Aim of the exercise: Images are to be left out; everything else in the records gets copied exactly.

Content starts

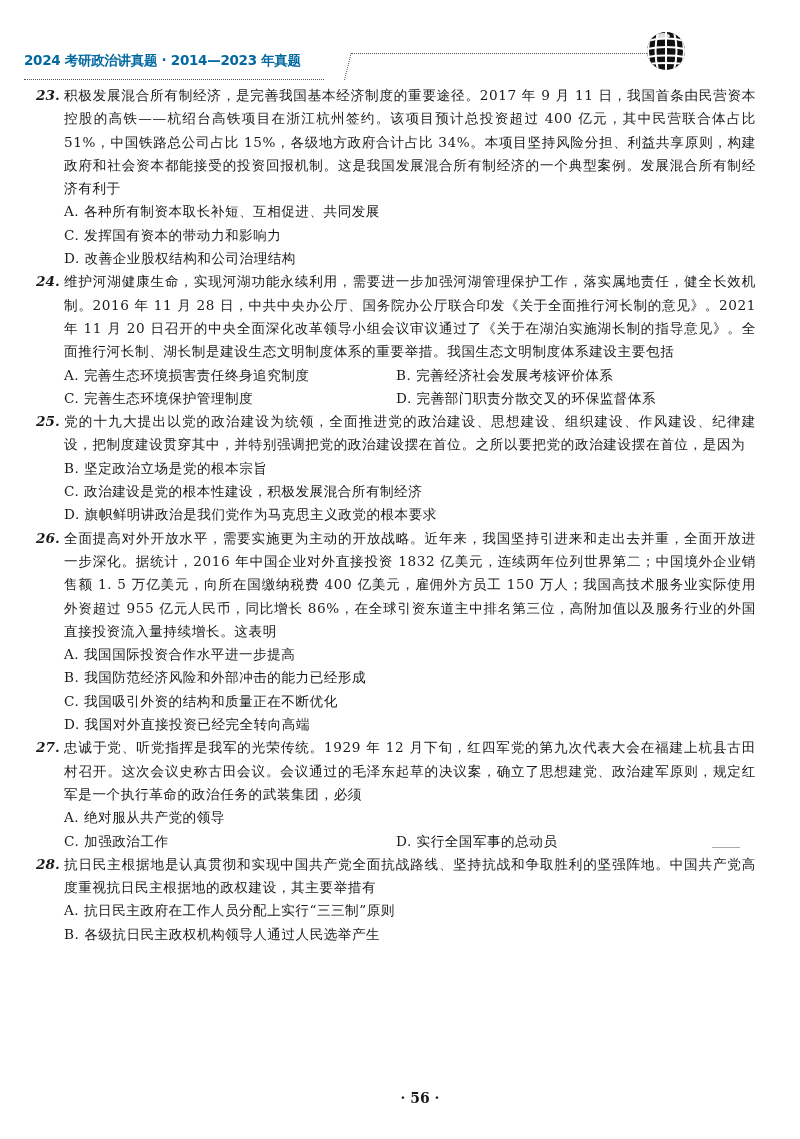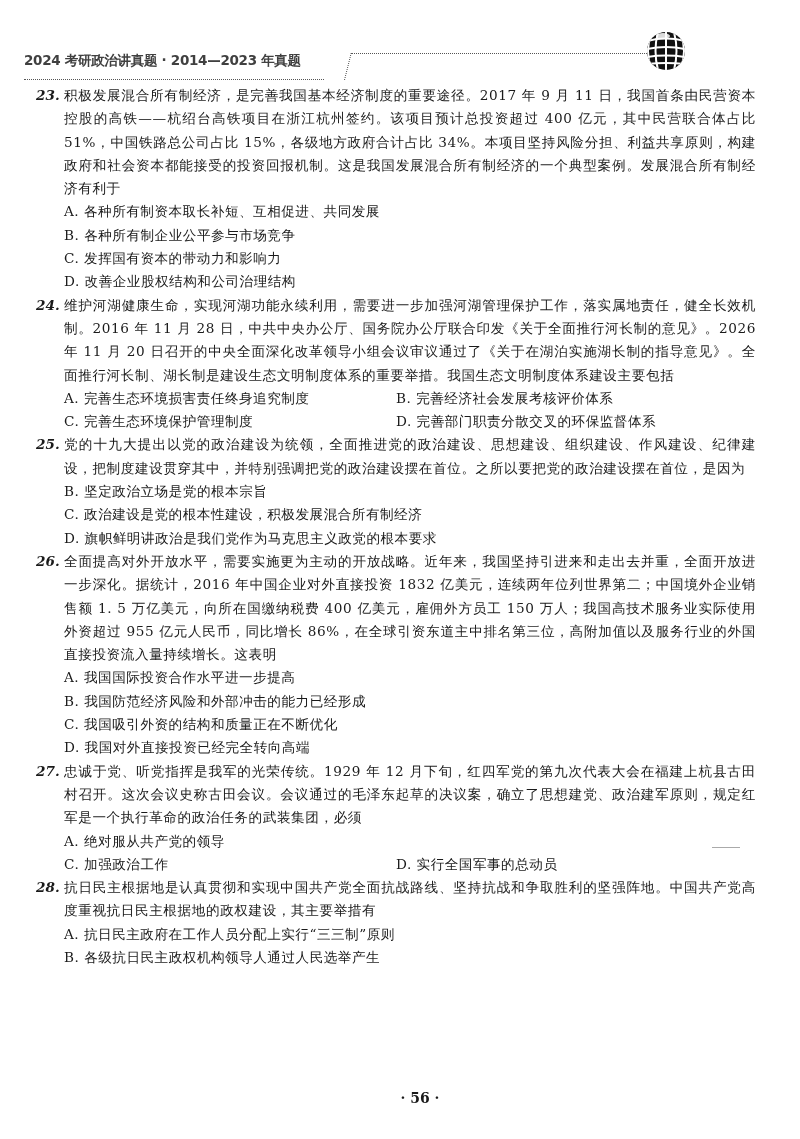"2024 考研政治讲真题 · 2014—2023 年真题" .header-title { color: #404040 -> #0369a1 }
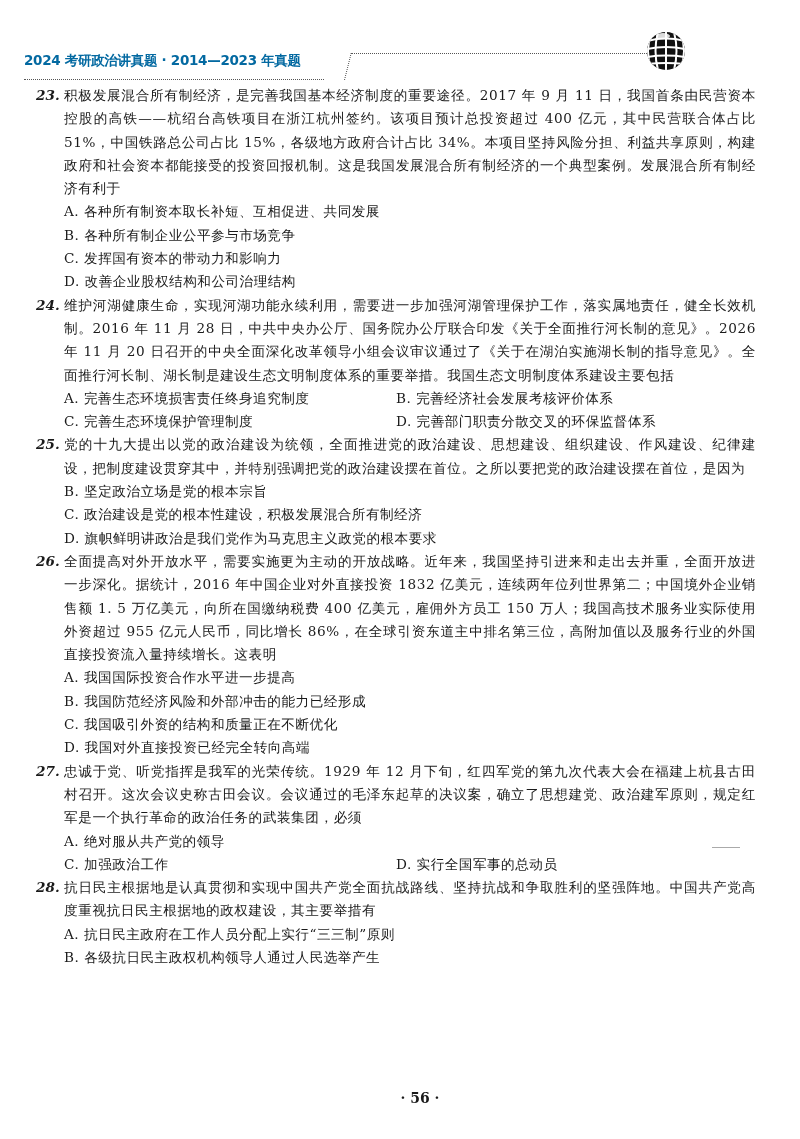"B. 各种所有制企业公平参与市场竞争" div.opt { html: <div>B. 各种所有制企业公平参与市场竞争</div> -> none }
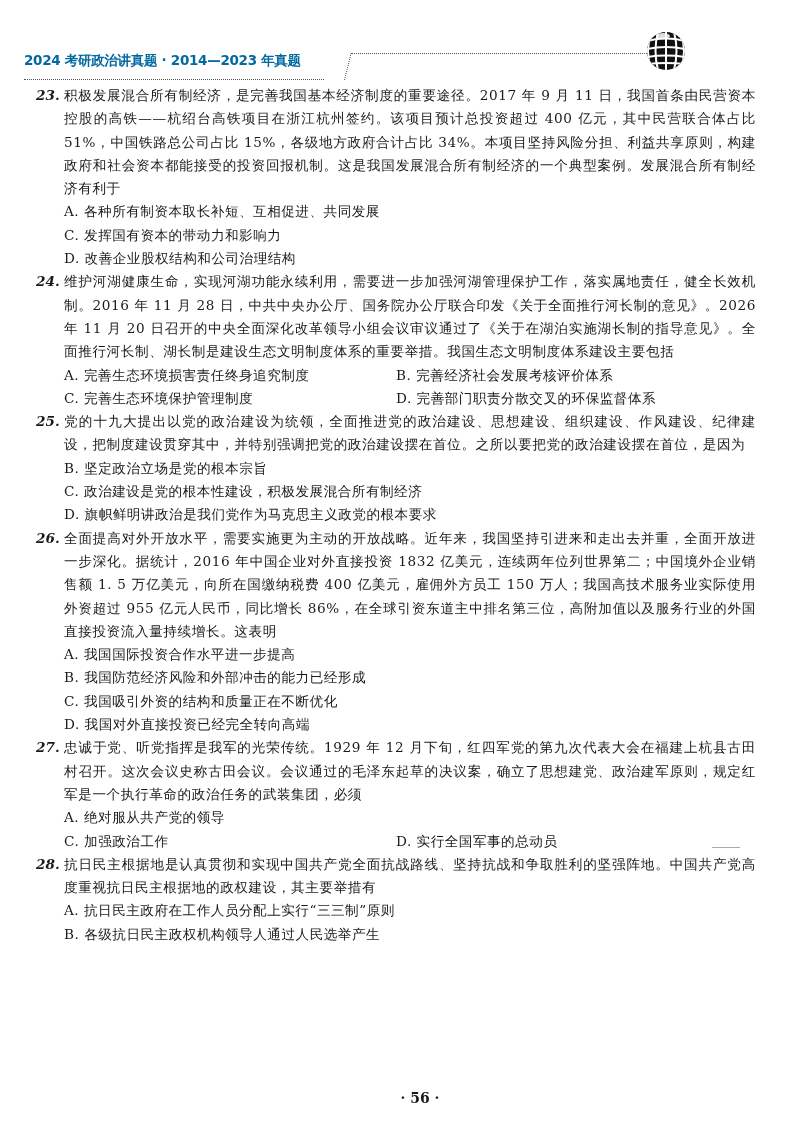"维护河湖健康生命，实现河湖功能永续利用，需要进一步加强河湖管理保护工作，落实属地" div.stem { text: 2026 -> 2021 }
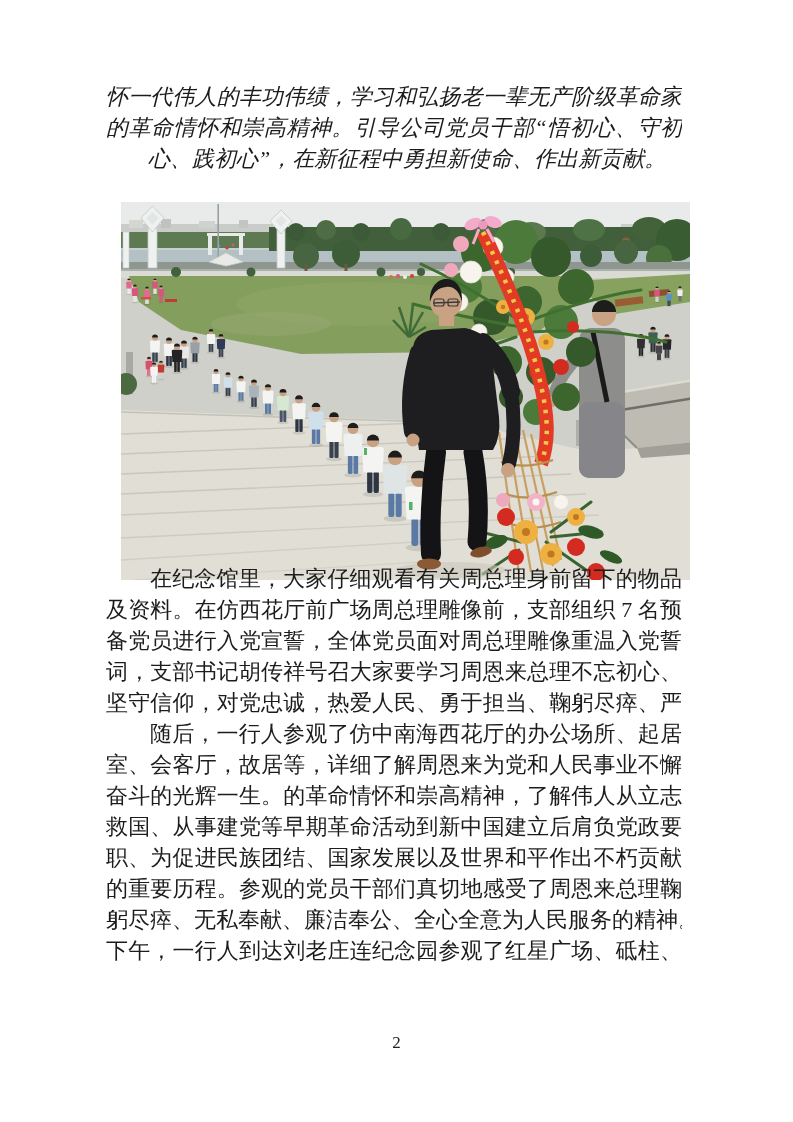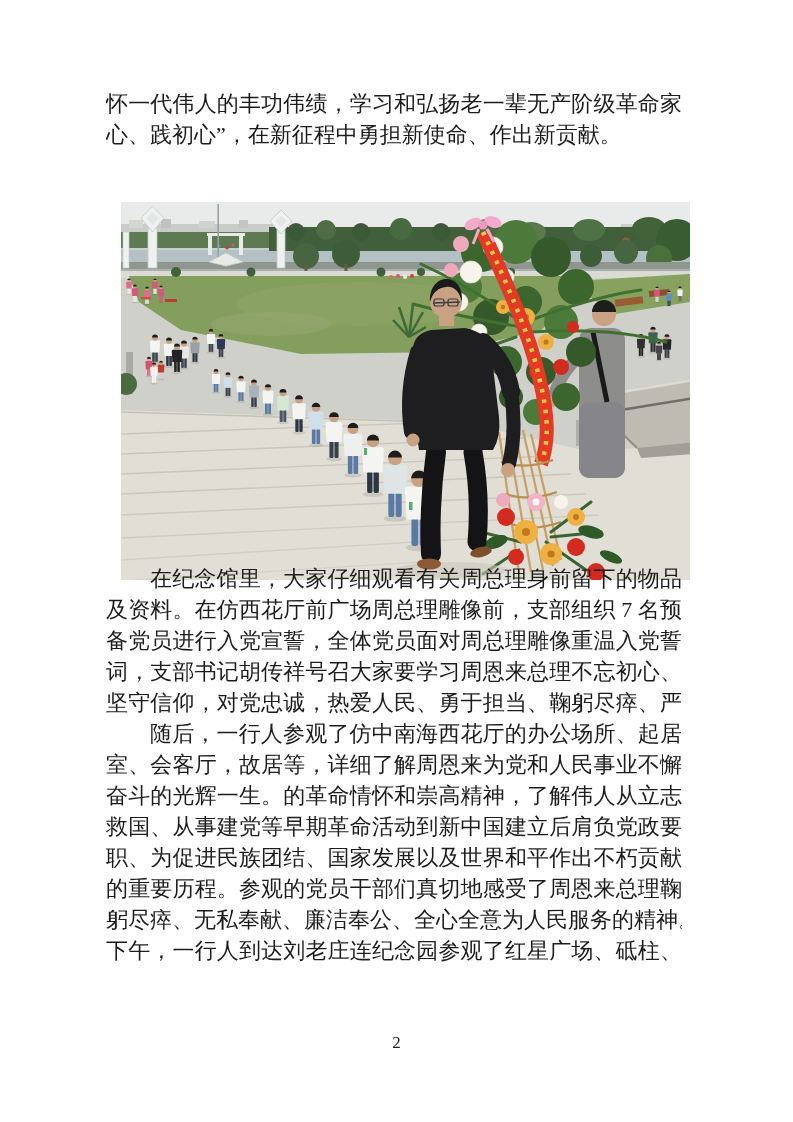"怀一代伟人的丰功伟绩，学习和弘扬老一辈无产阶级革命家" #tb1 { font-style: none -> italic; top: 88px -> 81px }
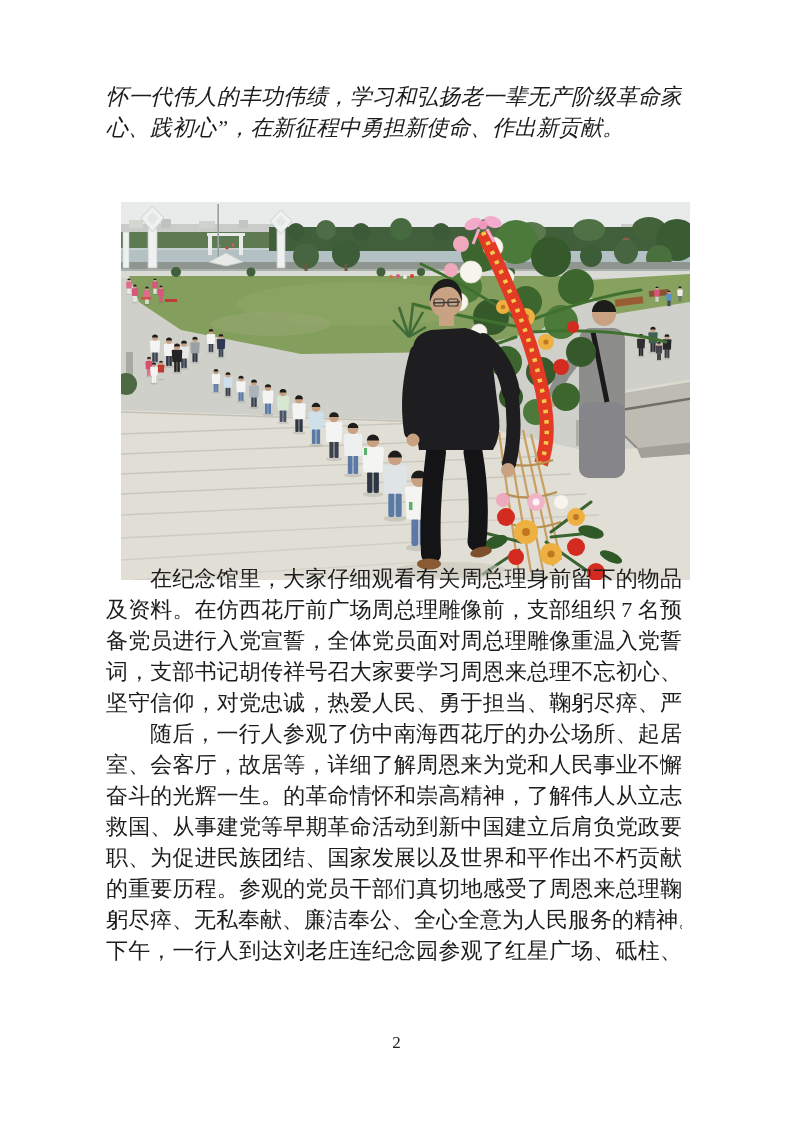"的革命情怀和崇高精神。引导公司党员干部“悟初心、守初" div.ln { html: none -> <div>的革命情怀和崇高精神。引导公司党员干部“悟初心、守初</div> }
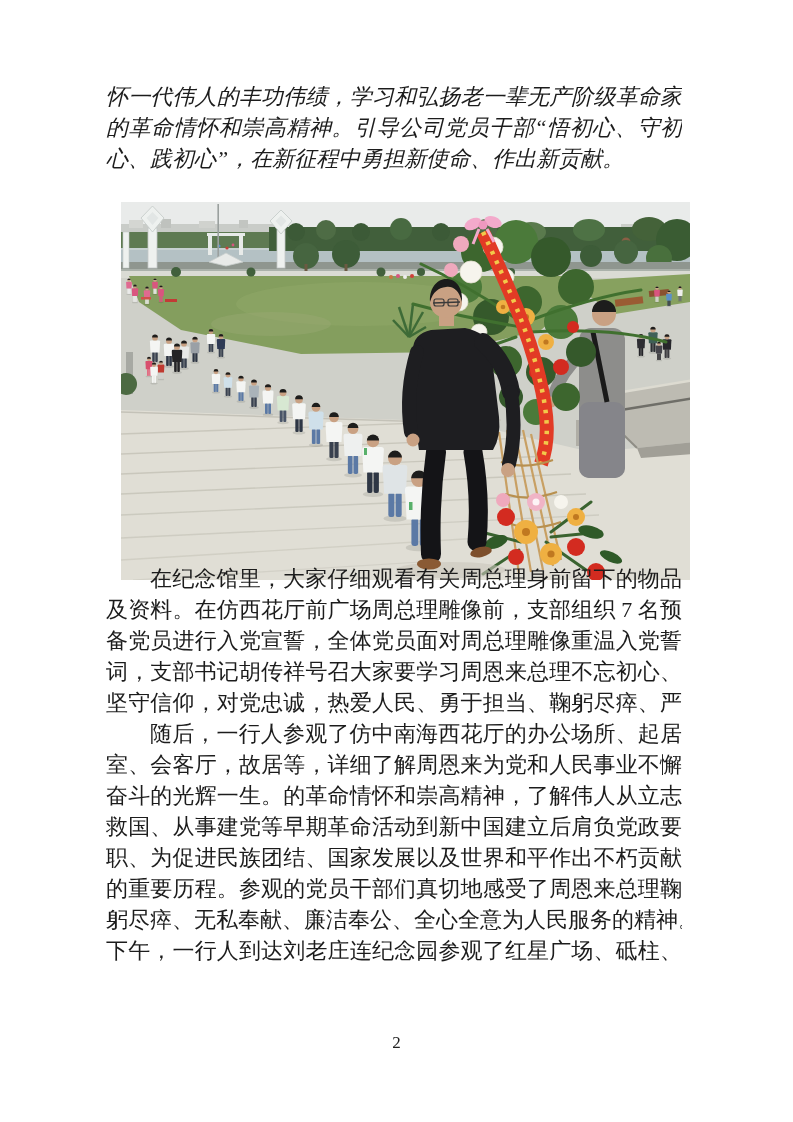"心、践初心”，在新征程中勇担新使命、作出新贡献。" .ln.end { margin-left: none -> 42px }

Content ends

Answer to this exercise:
"2024 考研政治讲真题 · 2014—2023 年真题" .header-title { color: #404040 -> #0369a1 }
"B. 各种所有制企业公平参与市场竞争" div.opt { html: <div>B. 各种所有制企业公平参与市场竞争</div> -> none }
"维护河湖健康生命，实现河湖功能永续利用，需要进一步加强河湖管理保护工作，落实属地" div.stem { text: 2026 -> 2021 }
"怀一代伟人的丰功伟绩，学习和弘扬老一辈无产阶级革命家" #tb1 { font-style: none -> italic; top: 88px -> 81px }
"的革命情怀和崇高精神。引导公司党员干部“悟初心、守初" div.ln { html: none -> <div>的革命情怀和崇高精神。引导公司党员干部“悟初心、守初</div> }
"心、践初心”，在新征程中勇担新使命、作出新贡献。" .ln.end { margin-left: none -> 42px }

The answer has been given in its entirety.